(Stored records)
::::

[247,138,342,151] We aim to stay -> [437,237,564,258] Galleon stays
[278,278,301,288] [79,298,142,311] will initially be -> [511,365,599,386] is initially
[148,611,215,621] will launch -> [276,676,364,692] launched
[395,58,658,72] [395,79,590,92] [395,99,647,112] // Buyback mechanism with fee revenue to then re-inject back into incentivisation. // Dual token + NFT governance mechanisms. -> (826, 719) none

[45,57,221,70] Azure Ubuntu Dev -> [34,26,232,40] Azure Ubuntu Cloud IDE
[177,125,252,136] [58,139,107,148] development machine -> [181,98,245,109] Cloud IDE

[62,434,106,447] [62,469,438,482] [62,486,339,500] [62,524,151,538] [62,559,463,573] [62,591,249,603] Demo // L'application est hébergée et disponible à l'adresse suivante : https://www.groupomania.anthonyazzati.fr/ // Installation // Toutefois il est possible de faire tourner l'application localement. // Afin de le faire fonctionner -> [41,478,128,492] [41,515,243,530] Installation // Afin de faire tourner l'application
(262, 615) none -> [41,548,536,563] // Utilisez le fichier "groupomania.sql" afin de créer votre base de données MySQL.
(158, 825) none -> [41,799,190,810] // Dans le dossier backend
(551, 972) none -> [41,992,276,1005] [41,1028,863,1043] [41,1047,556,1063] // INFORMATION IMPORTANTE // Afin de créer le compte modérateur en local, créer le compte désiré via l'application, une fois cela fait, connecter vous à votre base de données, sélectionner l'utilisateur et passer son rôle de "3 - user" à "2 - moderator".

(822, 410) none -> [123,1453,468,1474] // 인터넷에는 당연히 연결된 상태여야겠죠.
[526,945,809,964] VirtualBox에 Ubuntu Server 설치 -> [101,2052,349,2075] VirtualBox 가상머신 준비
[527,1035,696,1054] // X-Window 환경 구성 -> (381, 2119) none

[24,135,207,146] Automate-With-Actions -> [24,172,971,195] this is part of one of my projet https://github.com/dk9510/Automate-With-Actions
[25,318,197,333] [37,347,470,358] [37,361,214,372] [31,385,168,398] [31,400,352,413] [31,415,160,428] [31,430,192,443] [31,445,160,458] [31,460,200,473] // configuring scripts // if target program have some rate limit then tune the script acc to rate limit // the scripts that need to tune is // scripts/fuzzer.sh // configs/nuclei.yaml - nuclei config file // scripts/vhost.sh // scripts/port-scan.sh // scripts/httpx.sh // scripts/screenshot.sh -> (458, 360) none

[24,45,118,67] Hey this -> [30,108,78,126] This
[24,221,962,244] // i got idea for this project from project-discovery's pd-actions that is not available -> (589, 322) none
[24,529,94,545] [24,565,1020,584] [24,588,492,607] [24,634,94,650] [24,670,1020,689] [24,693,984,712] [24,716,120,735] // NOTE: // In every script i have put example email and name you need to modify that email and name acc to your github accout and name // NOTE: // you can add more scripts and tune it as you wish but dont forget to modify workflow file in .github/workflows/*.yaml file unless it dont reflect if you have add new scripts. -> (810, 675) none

::::

*WORK TO BE COMPLETED*
Word for word, set down the lines from the beginning of the records through the line that holds "[148,611,215,621] will launch". Leave out the rest.

*TASK OUTPUT*
[247,138,342,151] We aim to stay -> [437,237,564,258] Galleon stays
[278,278,301,288] [79,298,142,311] will initially be -> [511,365,599,386] is initially
[148,611,215,621] will launch -> [276,676,364,692] launched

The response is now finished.